Sunday, August 28, 2011

Squinting to See Through

We all process everything in our lives through personal filters.
I know this. I even know it as it is happening. But even so it happens.
What I mean is, I have a filter that says I will be lied to and let down.
It's happened and that is where the filter came from.
But what happens when you run the filter on someone who hasn't previously done those things to you? You judge them on your history. Not the history that you both may share but on your own. 

Clearly that isn't fair, right or reasonable. But reason doesn't always enter into these things. Instead a kaleidoscope of swirling illogical emotions takes over and everything in you starts saying 'Danger, Will Robinson!' The next thing that happens is either flight or fight.  Even if this isn't what you really want. All you know in the moment is it must be done. 

It takes a patient person to see through this behavior to what is really going on. It takes a loving person to persist through this behavior. It takes a person with great compassion and faith to see beyond this behavior into the future. 

I'm lucky because I have such a person in my life.  I'm hoping for both our sakes I can, someday, adjust the filters to reflect current reality.

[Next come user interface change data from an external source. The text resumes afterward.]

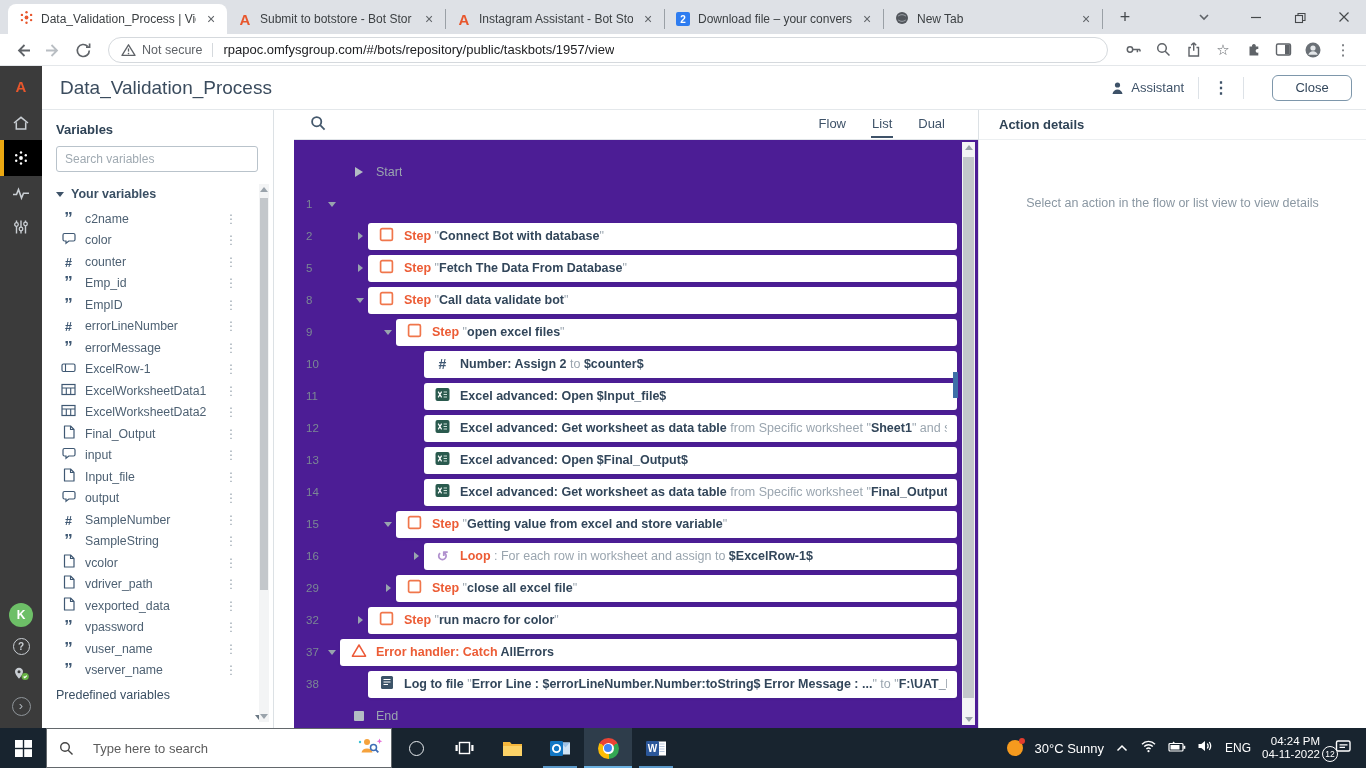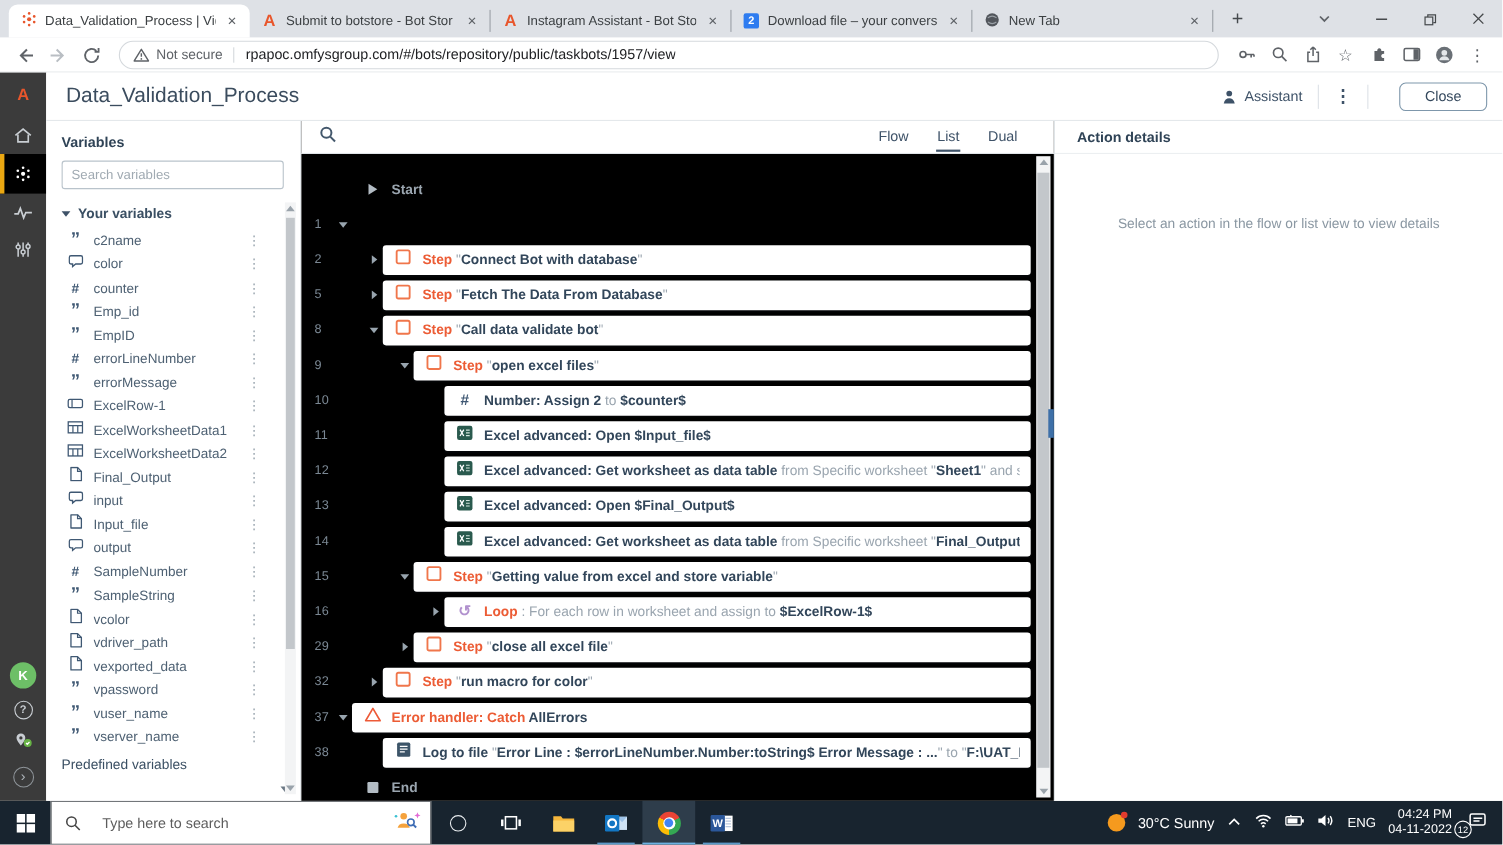"Flow" .fpanel { background: #000000 -> #4c1d95; margin-left: none -> 20px }
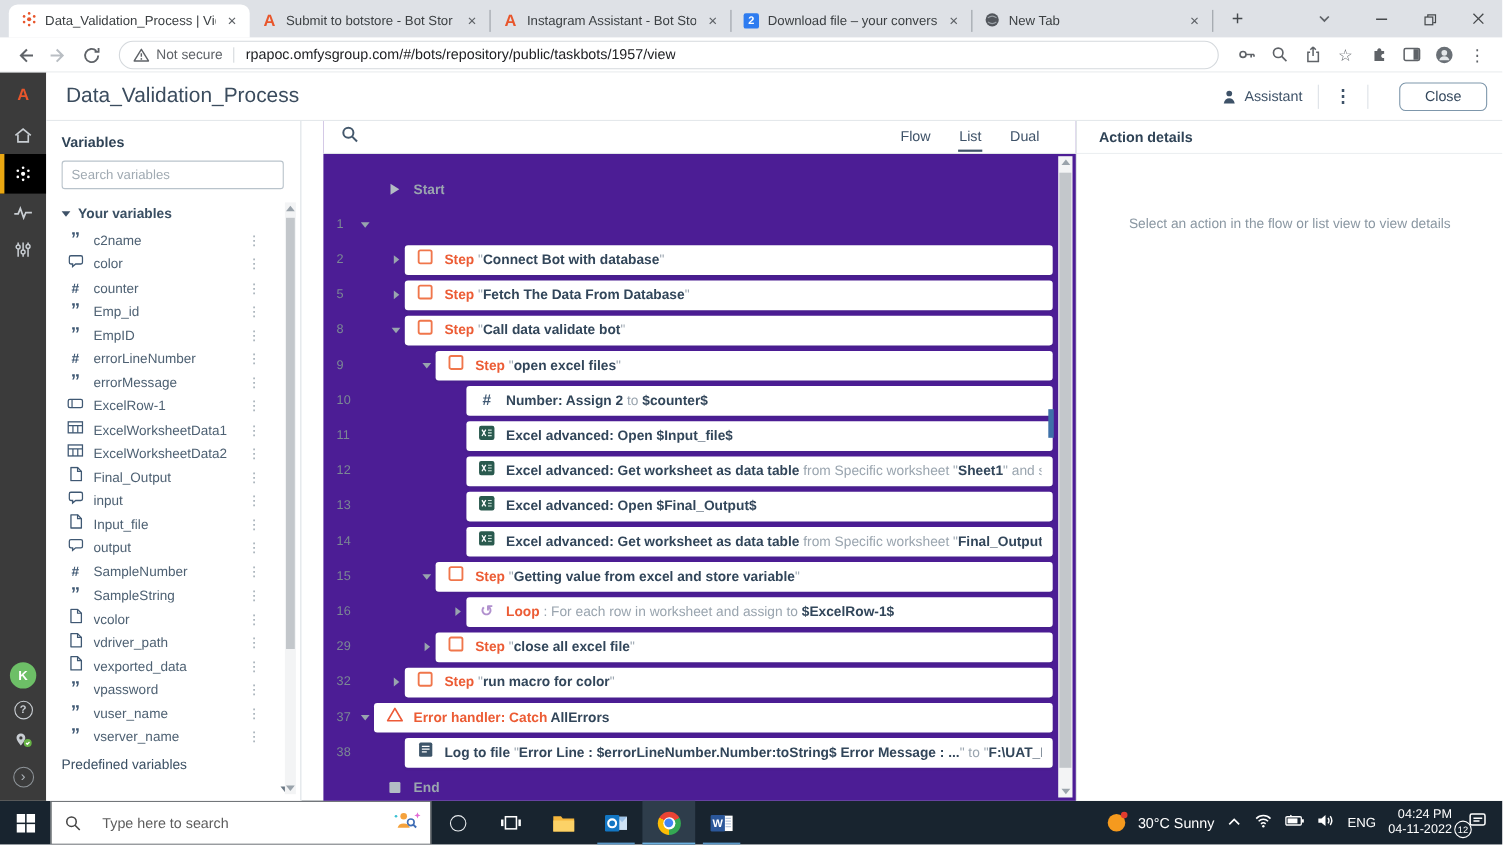"Start" .fcard.nocard { font-weight: bold -> none }
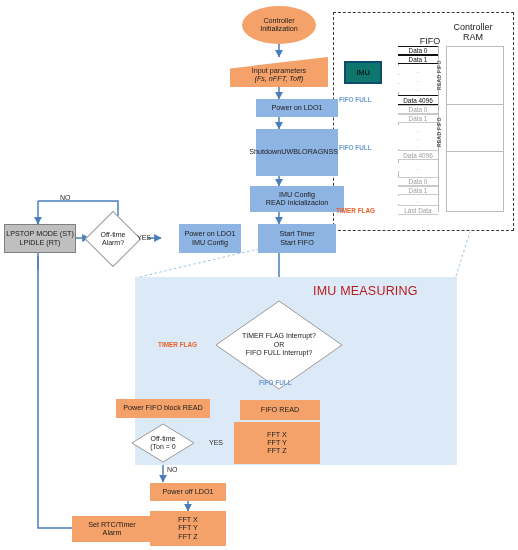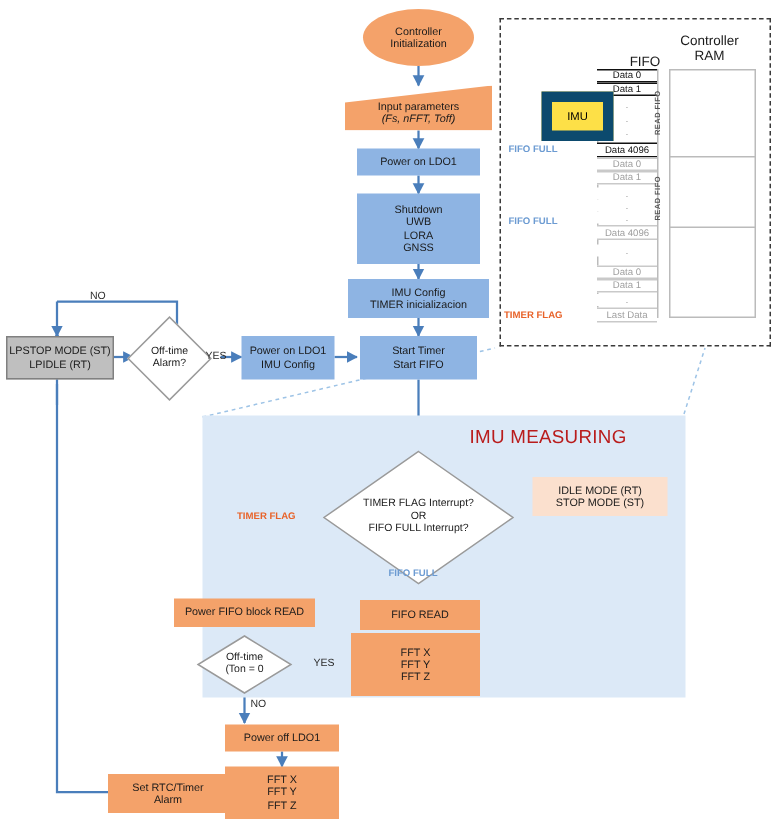"IMU" .imu-box { background: #fde047 -> #0f766e; border: 7px solid #0c4a6e -> 2px solid #0c4a6e; margin-left: 17px -> none }
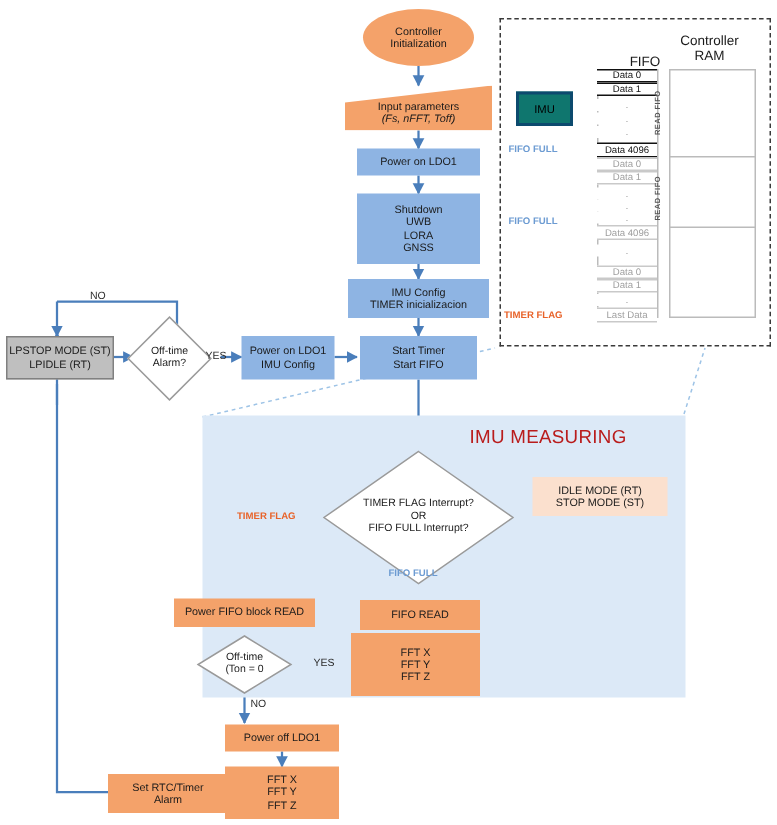"Power on LDO1" .blue { margin-left: none -> 18px }
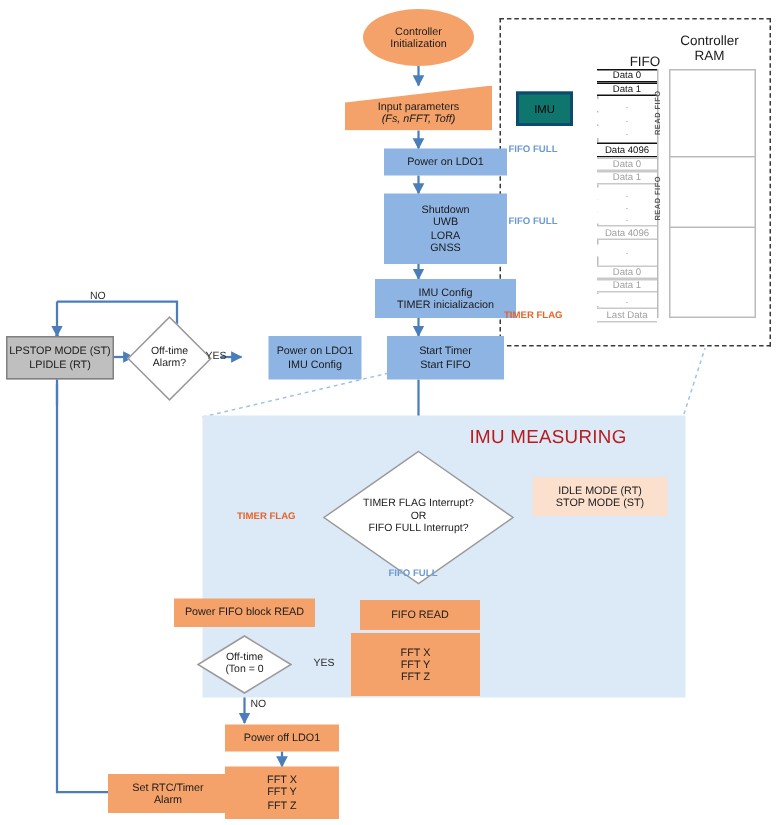"Shutdown" div.node { flex-direction: column -> row; justify-content: none -> flex-end }
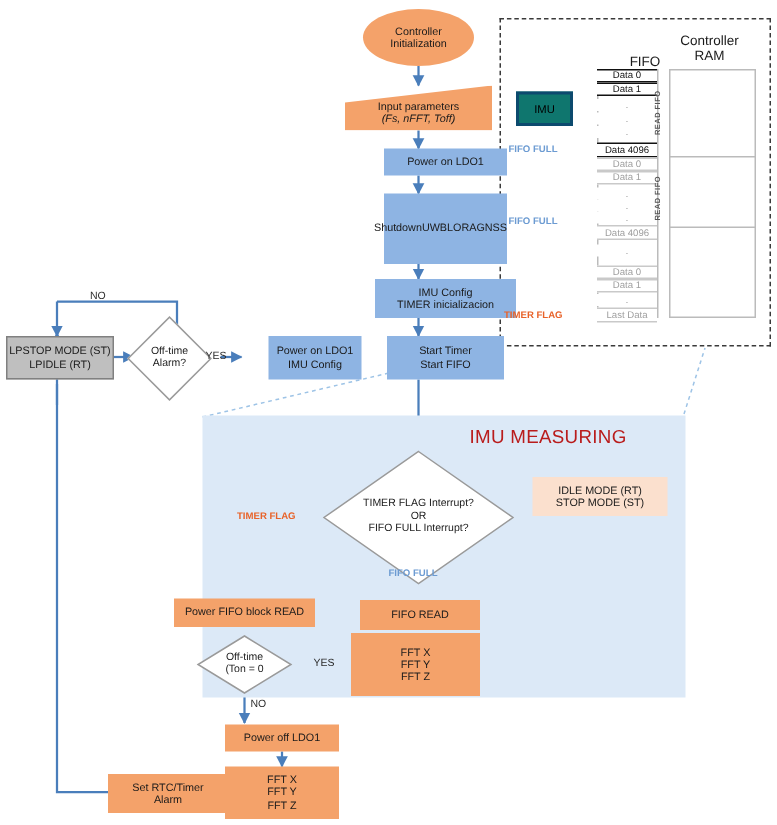"TIMER inicializacion" span { text: TIMER -> READ }
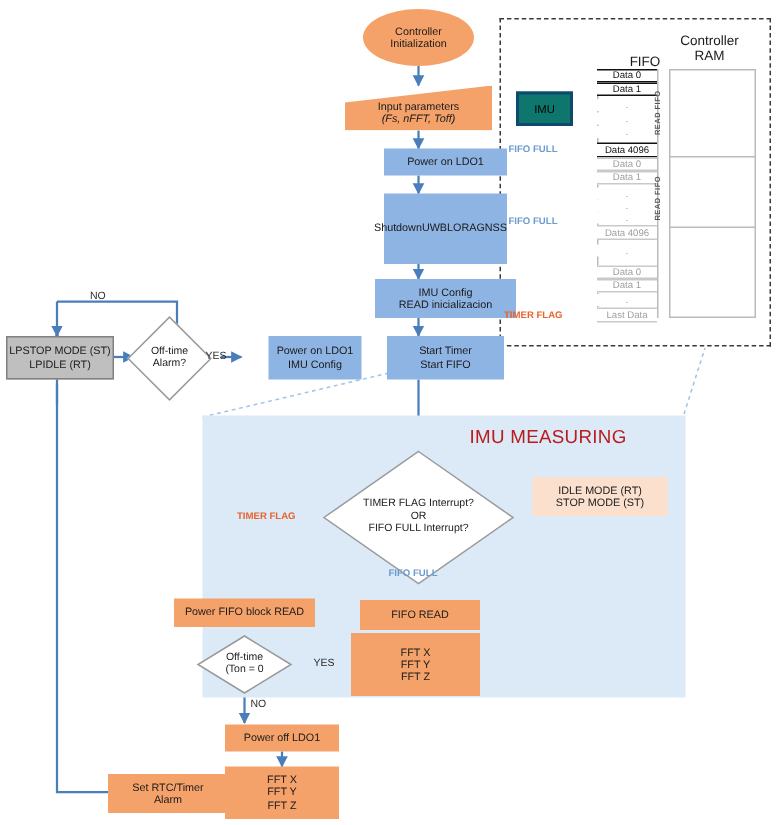"IDLE MODE (RT)" div.node { html: <div> <span>IDLE MODE (RT)</span> <span>STOP MODE (ST)</span> </div> -> none }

Wednesday, August 24, 2011

I Got Your Point

I want to believe that deep down you know what you have done/are continuing to do is wrong.
You can continue to do this because I won't defend myself.
To do so I'd have to say things that would hurt you and do it publicly.
I don't want that, never have. That isn't the kind of person I am or ever will be.
To know that you are deceiving others about my character, and the role you have played, (including your closest friend, someone I always respected) hurts. But that is the point isn't it?
I can't change you or control what you do. All I can do is to continue being happy with my life and the people I've chosen to be in it. Oh and also this-forgive you, which I most certainly do. Namaste

Thursday, August 11, 2011

Giving Birth or Burial?

The news is full of discussions on our carbon footprint. Tonight I'm thinking about my footprint on this life and the people in it. I'm not a volunteer. I'm not a blood donor, reading tutor or community server.

So what good am I? I don't hold a job outside the home. I haven't invented anything, built anything or contributed a great work of art to the world. I've raised a couple of great young men. I'm a friend. I thought I was a good wife and had always been proud of an enduring marriage. I was a daughter. To my second cousin Edie I was 'Dolly' I've either been fat or too thin depending on when and what parent you might have asked. I've been called generous, adorable, judgmental, selfish and sweet.

I have a much loved friend who is currently contemplating her worth. Especially to her husband. I understand this much better than she knows. I contemplate my worth a lot. And wonder like the famous Christmas movie what life would be like if I was dead.

So what is my footprint on my life? My worth? If I had been able to answer this at all this ability ended in '08. But it is time now, I think, to once again begin searching for these answers. Because I don't want someone else's actions to define me even by default.
I've helped some people. I've listened, talked, dished out sympathy, provided some ideas. I've cooked meals, bandaged knees, paid for lunches, paid for vet care and comforters.
I've held hands and made love. I've enjoyed books, music and new places. I've given birth and buried my parents. I've washed dishes, clothes, floors and small faces.
I've changed my outlook on a few things and am still up in the air on others. I've had some relationships.

What does all this add up to? Who is this person?

Sunday, August 7, 2011

The Sun Will Rise

The sun will rise tomorrow. I'm pretty sure. But these days that is about all I trust.
I never was a completely trusting child. One of my earliest memories is my Father chasing my Mother into a bathroom. She locked herself in and I remember him pounding on the door and yelling. I was in a high chair in the kitchen beside that bathroom.

Maybe this is why I've always felt outside of myself watching my life as I live it. Because to fully inhabit this life requires a level of trust I've never achieved. Despite the rocky start, there have been some things I've been able to trust. I trusted my husband to be and act honorably with no intent to harm me or our marriage.
I trusted that I would be a good Mom because I wanted to be more than anything.
I trusted that as long as I wanted to read, authors would write.
So two out of three ain't bad right?

Lately I find myself with viewpoints so disparate from another's that I catch myself wondering if there is some clue I've missed that is preventing me from adopting their viewpoint.
As best I can figure, there is no clue I've missed. There is only two people standing on opposite edges of a deep chasm with no way to bridge the gap.
I'm not planning a zip line crossing so I must find a way to trust myself in this situation. Why? Because, though I wish otherwise, it's for my own good.
Because I'm no longer that youngster, trapped in her high chair, as the two people who were her world began the dissolution of it.

I realize that not trusting is damaging me. But I don't know how to fix it.
Taking this step to advocate for my own good, however, might at least, be a start.